> [WHAT YOU HAVE TO DO]: Only a number is wanted here. Tally the lines of the data that contain "block".
········
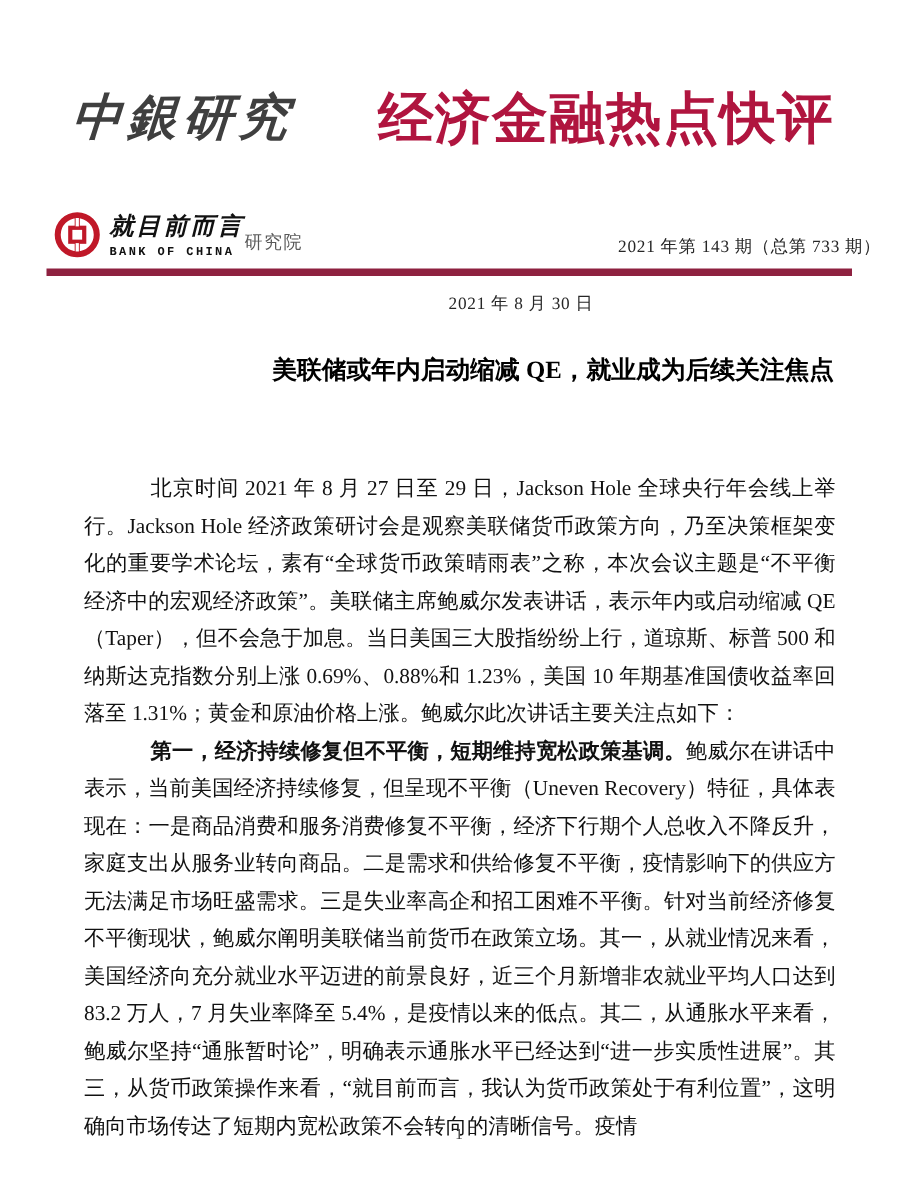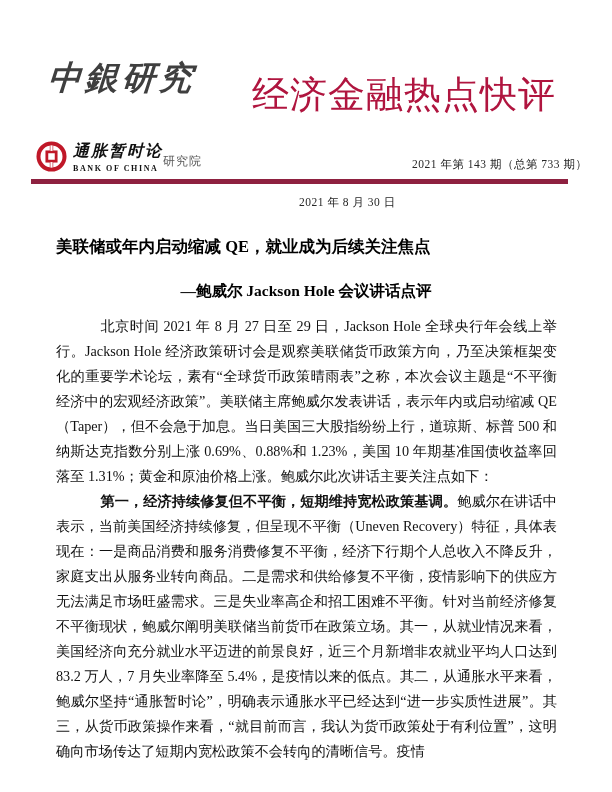--- a/index.html
+++ b/index.html
@@ -14,61 +14,61 @@
   }
   
   .brand-calligraphy{
     position:absolute;left:48px;top:56px;
     font-size:33px;font-weight:bold;font-style:italic;
     color:#3f3f3f;letter-spacing:4px;
     transform:skewX(-4deg);
     font-family:"DejaVu Serif","Liberation Serif",serif;
   }
   .masthead-title{
-    position:absolute;right:56px;top:70px;
-    font-size:37px;font-weight:normal;
+    position:absolute;right:56px;top:54px;
+    font-size:37px;font-weight:bold;
     color:var(--masthead-red,#B0153F);
     letter-spacing:1px;
     font-family:"Liberation Sans","DejaVu Sans",sans-serif;
     text-align:center;
   }
   
   .logo-row{position:absolute;left:36px;top:139px;width:540px;height:40px;}
   .boc-logo{position:absolute;left:0;top:2px;width:31px;height:31px;}
   .bank-block{position:absolute;left:37px;top:2px;width:110px;}
   .bank-name-cn{
     font-size:16px;font-weight:bold;font-style:italic;color:#111;
     letter-spacing:2px;white-space:nowrap;
     font-family:"DejaVu Serif","Liberation Serif",serif;
   }
   .bank-name-en{
     font-size:8px;font-weight:bold;color:#111;letter-spacing:1.6px;
     margin-top:2px;white-space:nowrap;
-    font-family:Liberation Serif, serif;
+    font-family:Liberation Mono, monospace;
   }
   .institute-label{
     position:absolute;left:127px;top:14px;
     font-size:12px;color:#595959;letter-spacing:1px;white-space:nowrap;
   }
   .issue-date{
     position:absolute;left:263px;top:18px;
     font-size:11.5px;color:#262626;letter-spacing:.5px;white-space:nowrap;margin-top:38px;
   }
   .issue-number{
     position:absolute;left:376px;top:18px;
     font-size:11.5px;color:#262626;letter-spacing:.5px;white-space:nowrap;
   }
   .masthead-rule{
     position:absolute;left:31px;top:179px;width:537px;height:5px;
     background:var(--rule-red,#8E2140);
   }
   
   .article-title{
     position:absolute;left:56px;top:236px;width:500px;
-    text-align:left;font-size:16.5px;font-weight:bold;color:#000;
+    text-align:right;font-size:16.5px;font-weight:bold;color:#000;
   }
   .article-subtitle{
     position:absolute;left:56px;top:281px;width:500px;
     text-align:center;font-size:15.5px;font-weight:bold;color:#000;
   }
   .article-body{
     position:absolute;left:56px;top:314px;width:501px;
     font-size:14.2px;line-height:25px;text-align:justify;color:#111;
   }
   .article-body p{margin:0;text-indent:2em;}
@@ -91,33 +91,32 @@
   <div class="logo-row">
     <svg class="boc-logo" viewBox="0 0 100 100">
       <circle cx="50" cy="50" r="42" fill="none" stroke="#C01828" stroke-width="13"></circle>
       <rect x="35" y="35" width="30" height="30" fill="none" stroke="#C01828" stroke-width="9"></rect>
       <rect x="44.5" y="6" width="11" height="26" fill="#C01828"></rect>
       <rect x="44.5" y="68" width="11" height="26" fill="#C01828"></rect>
       <rect x="46.5" y="14" width="7" height="18" fill="#ffffff"></rect>
       <rect x="46.5" y="68" width="7" height="18" fill="#ffffff"></rect>
     </svg>
     <div class="bank-block">
-      <div class="bank-name-cn">通胀暂时论</div>
+      <div class="bank-name-cn">就目前而言</div>
       <div class="bank-name-en">BANK OF CHINA</div>
     </div>
     <div class="institute-label">研究院</div>
     <div class="issue-date">2021 年 8 月 30 日</div>
     <div class="issue-number">2021 年第 143 期（总第 733 期）</div>
   </div>
 
   <div class="masthead-rule"></div>
 
   <div class="article-title">美联储或年内启动缩减 QE，就业成为后续关注焦点</div>
 
-  <div class="article-subtitle">—鲍威尔 Jackson Hole 会议讲话点评</div>
 
   <div class="article-body">
     <p><strong></strong><span>北京时间 2021 年 8 月 27 日至 29 日，Jackson Hole 全球央行年会线上举行。Jackson Hole 经济政策研讨会是观察美联储货币政策方向，乃至决策框架变化的重要学术论坛，素有“全球货币政策晴雨表”之称，本次会议主题是“不平衡经济中的宏观经济政策”。美联储主席鲍威尔发表讲话，表示年内或启动缩减 QE（Taper），但不会急于加息。当日美国三大股指纷纷上行，道琼斯、标普 500 和纳斯达克指数分别上涨 0.69%、0.88%和 1.23%，美国 10 年期基准国债收益率回落至 1.31%；黄金和原油价格上涨。鲍威尔此次讲话主要关注点如下：</span></p>
     <p><strong>第一，经济持续修复但不平衡，短期维持宽松政策基调。</strong><span>鲍威尔在讲话中表示，当前美国经济持续修复，但呈现不平衡（Uneven Recovery）特征，具体表现在：一是商品消费和服务消费修复不平衡，经济下行期个人总收入不降反升，家庭支出从服务业转向商品。二是需求和供给修复不平衡，疫情影响下的供应方无法满足市场旺盛需求。三是失业率高企和招工困难不平衡。针对当前经济修复不平衡现状，鲍威尔阐明美联储当前货币在政策立场。其一，从就业情况来看，美国经济向充分就业水平迈进的前景良好，近三个月新增非农就业平均人口达到 83.2 万人，7 月失业率降至 5.4%，是疫情以来的低点。其二，从通胀水平来看，鲍威尔坚持“通胀暂时论”，明确表示通胀水平已经达到“进一步实质性进展”。其三，从货币政策操作来看，“就目前而言，我认为货币政策处于有利位置”，这明确向市场传达了短期内宽松政策不会转向的清晰信号。疫情</span></p>
   </div>
 
   <div class="page-number">1</div>
 
 </div>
········
> [SOLUTION FOR THIS EXERCISE]: 2